SANTIAGO DE CUBA, Cuba, agosto (173.203.82.38) – La procesión salió de la Catedral de Santiago de Cuba, frente al Parque Céspedes, donde se agrupaban miles de ciudadanos. Avanzó por San Pedro buscando el Paseo Martí. El féretro con los restos mortales de Monseñor Pedro Maurice, fue depositado en el carro fúnebre.
Como se aproximaba el mediodía, los presentes combatían el inclemente sol de julio con sombrillas, paraguas, sombreros y cuantos artilugios sirven para protegerse, pero no se movían de su lugar. Rendían postrer tributo al maestro y amigo, fallecido una semana antes en Miami.
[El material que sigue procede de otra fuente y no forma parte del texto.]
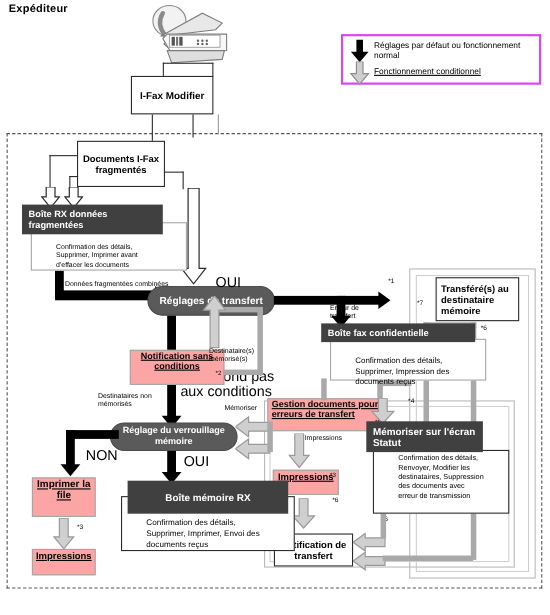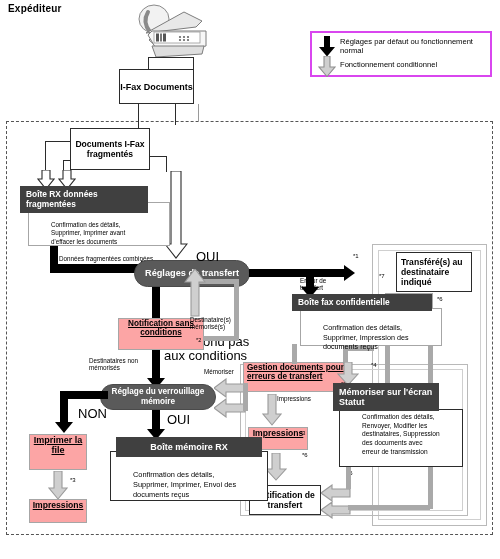--- a/index.html
+++ b/index.html
@@ -120,32 +120,32 @@
 
   <div id="legend" class="abs">
     <svg class="svgwrap" style="left:6px;top:3px;width:18px;height:21px;" viewBox="0 0 18 21">
       <path d="M6 0 H12 V11 H17 L9 20.5 L1 11 H6 Z" fill="#000"></path>
     </svg>
     <div class="legend-txt" style="left:28px;top:4px;">Réglages par défaut
 ou fonctionnement normal</div>
     <svg class="svgwrap" style="left:6px;top:23px;width:18px;height:21px;" viewBox="0 0 18 21">
       <path d="M6 0 H12 V11 H17 L9 20.5 L1 11 H6 Z" fill="#cfcfcf" stroke="#8e8e8e" stroke-width="1.1"></path>
     </svg>
-    <div class="legend-txt" style="left:28px;top:27px;">Fonctionnement conditionnel</div>
+    <div class="legend-txt" style="left:28px;top:27px;text-decoration:underline;">Fonctionnement conditionnel</div>
   </div>
 
   <div id="dashArea" class="abs"></div>
 
   <div class="ln" style="left:148px;top:57px;width:46px;height:1.2px;"></div>
   <div class="ln" style="left:148px;top:57px;width:1.2px;height:13px;"></div>
   <div class="ln" style="left:193px;top:57px;width:1.2px;height:13px;"></div>
 
   <div class="pbox" style="left:119px;top:69px;width:75px;height:35px;font-size:9px;">
     <span>I-Fax
-Documents</span>
+Modifier</span>
   </div>
 
   <div class="ln" style="left:138px;top:104px;width:1.2px;height:28px;"></div>
   <div class="ln" style="left:175px;top:104px;width:1.2px;height:21px;"></div>
 
   <div class="pbox" style="left:70px;top:128px;width:80px;height:42px;font-size:8.6px;">
     <span>Documents
 I-Fax
 fragmentés</span>
   </div>
@@ -243,33 +243,33 @@
   <div class="t" style="left:70px;top:477px;font-size:6px;">*3</div>
 
   <div class="gbox" style="left:29px;top:499px;width:58px;height:24px;font-size:8.6px;">
     <span>Impressions</span>
   </div>
 
   <div class="card" style="left:104px;top:437px;width:164px;height:60px;">
     <div class="body dark" style="left:6px;top:14px;width:158px;height:50px;font-size:7.4px;padding-top:18px;">Confirmation des détails,
 Supprimer, Imprimer,
 Envoi des documents reçus</div>
-    <div class="hdr" style="left:12px;top:0px;width:146px;height:20px;font-size:9px;justify-content:center;">Boîte mémoire RX</div>
+    <div class="hdr" style="left:12px;top:0px;width:146px;height:30px;font-size:9px;justify-content:center;">Boîte mémoire RX</div>
   </div>
 
   <div class="abs" style="left:372px;top:244px;width:115px;height:282px;border:1.5px solid #b9b9b9;box-sizing:border-box;"></div>
   <div class="abs" style="left:378px;top:250px;width:103px;height:270px;border:1.5px solid #cfcfcf;box-sizing:border-box;"></div>
 
   <div class="abs" style="left:240px;top:364px;width:228px;height:152px;border:1.5px solid #b9b9b9;box-sizing:border-box;"></div>
   <div class="abs" style="left:245px;top:369px;width:218px;height:142px;border:1.5px solid #cfcfcf;box-sizing:border-box;"></div>
 
   <div class="pbox" style="left:396px;top:252px;width:76px;height:40px;font-size:8.6px;justify-content:flex-start;text-align:left;padding-left:4px;">
     <span>Transféré(s) au
 destinataire
-indiqué</span>
+mémoire</span>
   </div>
   <div class="t" style="left:353px;top:253px;font-size:6px;">*1</div>
   <div class="t" style="left:379px;top:273px;font-size:6px;">*7</div>
   <div class="t" style="left:437px;top:296px;font-size:6px;">*6</div>
 
   <div class="t tiny" style="left:300px;top:277px;">Erreur de
 transfert</div>
 
   <div class="card" style="left:292px;top:294px;width:152px;height:52px;">
     <div class="body" style="left:8px;top:14px;width:142px;height:38px;font-size:7.2px;padding-top:14px;">Confirmation des détails,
Cientos de personas llegaron, desde la noche anterior, a la Catedral, a acompañar los restos mortales del servidor público, de esencia espiritual, autor de aquel trascendental discurso que desentumeció a la nación, durante la visita del Papa Juan Pablo II, el 24 de enero de 1998, cuando el pueblo los interrumpió trece veces para aplaudir el texto de dos cuartillas.
Nicolás Castillo describió a Pedro como un hombre que “dedicó cada minuto de su vida a todos, a los niños, a los enfermos, a los presos, a las madres, ancianos y a cuantos necesitaron de él, que oró desde sus predios por la recuperación de la familia cubana“.
El Padre José Conrado escribió, recordando las palabras de Pedro Meurice cuando la muerte del obispo Pérez Serantes: “Ha muerto el obispo valiente, ha muerto el obispo santo”.
Cientos de cubanos viajaron a Santiago para rendir honores al hombre del espíritu y de Dios. No importó que los autobuses de la empresa Astro se rompieran en el camino, o que algún otro demócrata fuera detenido por la policía. Todos iban a Santiago. La eterna rebelde.
Entre tanto cubano digno destacaban la Dama de Blanco Laura Pollán y José Daniel Ferrer, del Grupo de los 75. Radio Martí trasmitía en directo las honras fúnebres, y entrevistaba a los presentes Luis Felipe Rojas, Raudel Ávila y Reinaldo Escobar, entre otros comunicadores, que fueron describiendo lo que sucedía. A las nueve de la mañana comenzó la misa, de cuerpo presente. Entonces el silencio se apoderó de la ciudad y todos escucharon la voz del amor y la piedad.
De cerca, la policía política vigilaba el cortejo. Se movían nerviosos los agentes, a la espera de algún grito de libertad, sin saber que no eran necesarios los gritos; aquellos hombres y mujeres eran la palabra viva, recorriendo el camino de San Pedro una mañana de domingo.